- HOW TO COMPLETE THIS TASK:
Where a line below includes the word "total", copy that line.

Collected data entries
- - - -
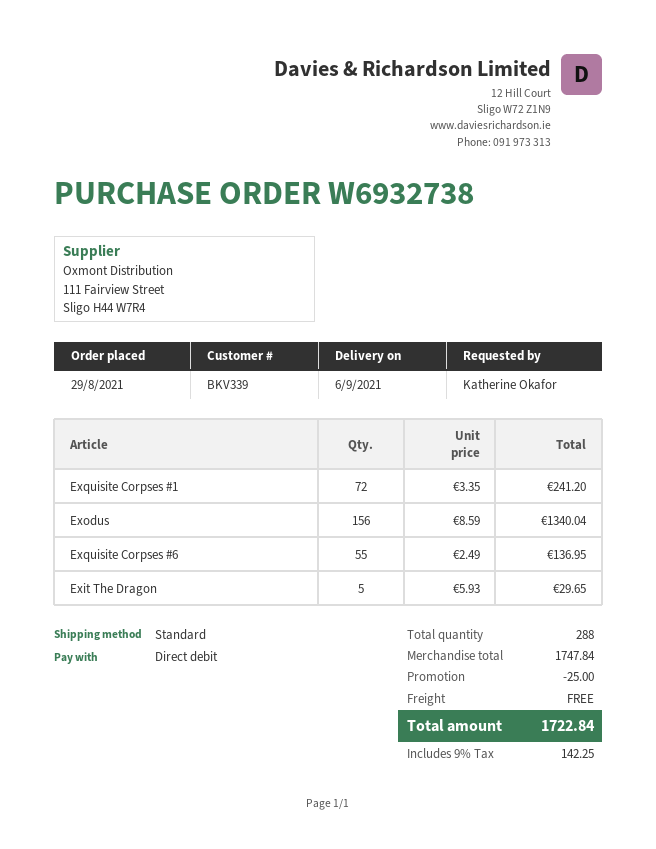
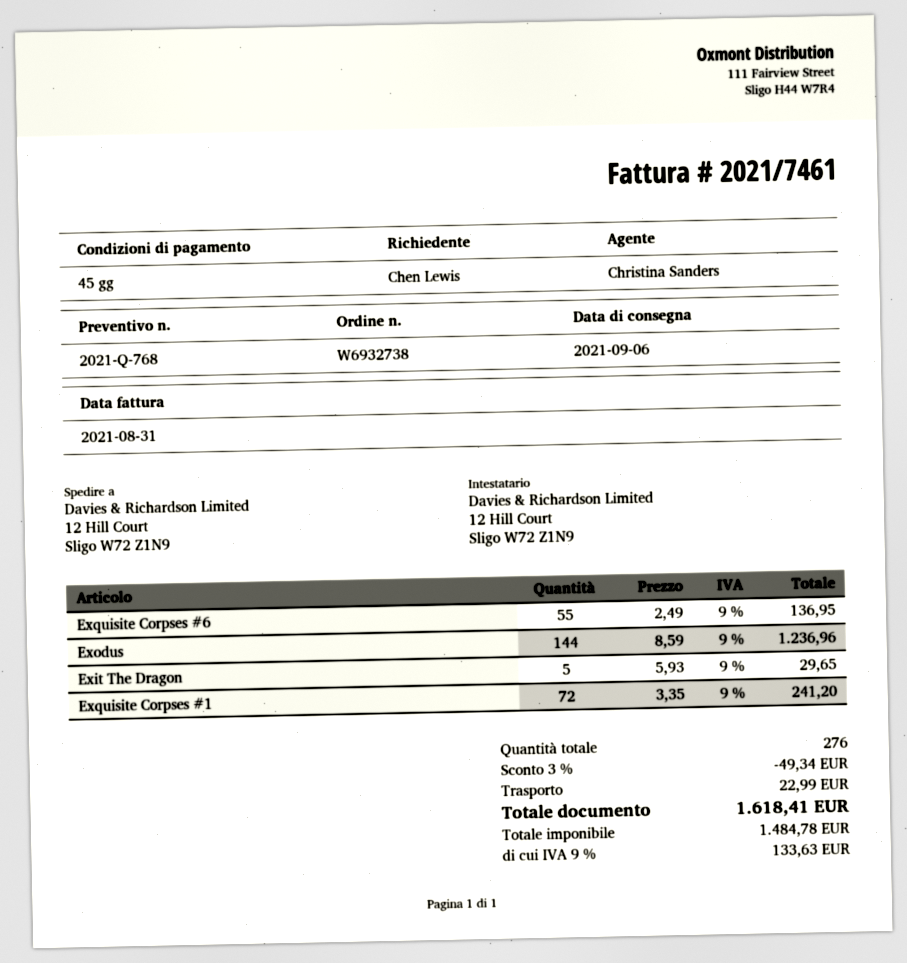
ordered by: Katherine Okafor -> Chen Lewis
Exodus: 156 x 8.59 = 1340.04 -> 144 x 8.59 = 1236.96
total quantity: 288 -> 276
discount: 25.00 -> 49.34
shipping: 0.00 -> 22.99
tax: 9% = 142.25 -> 9% = 133.63
total: 1722.84 -> 1618.41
- - - -
- EXERCISE RESPONSE:
total quantity: 288 -> 276
total: 1722.84 -> 1618.41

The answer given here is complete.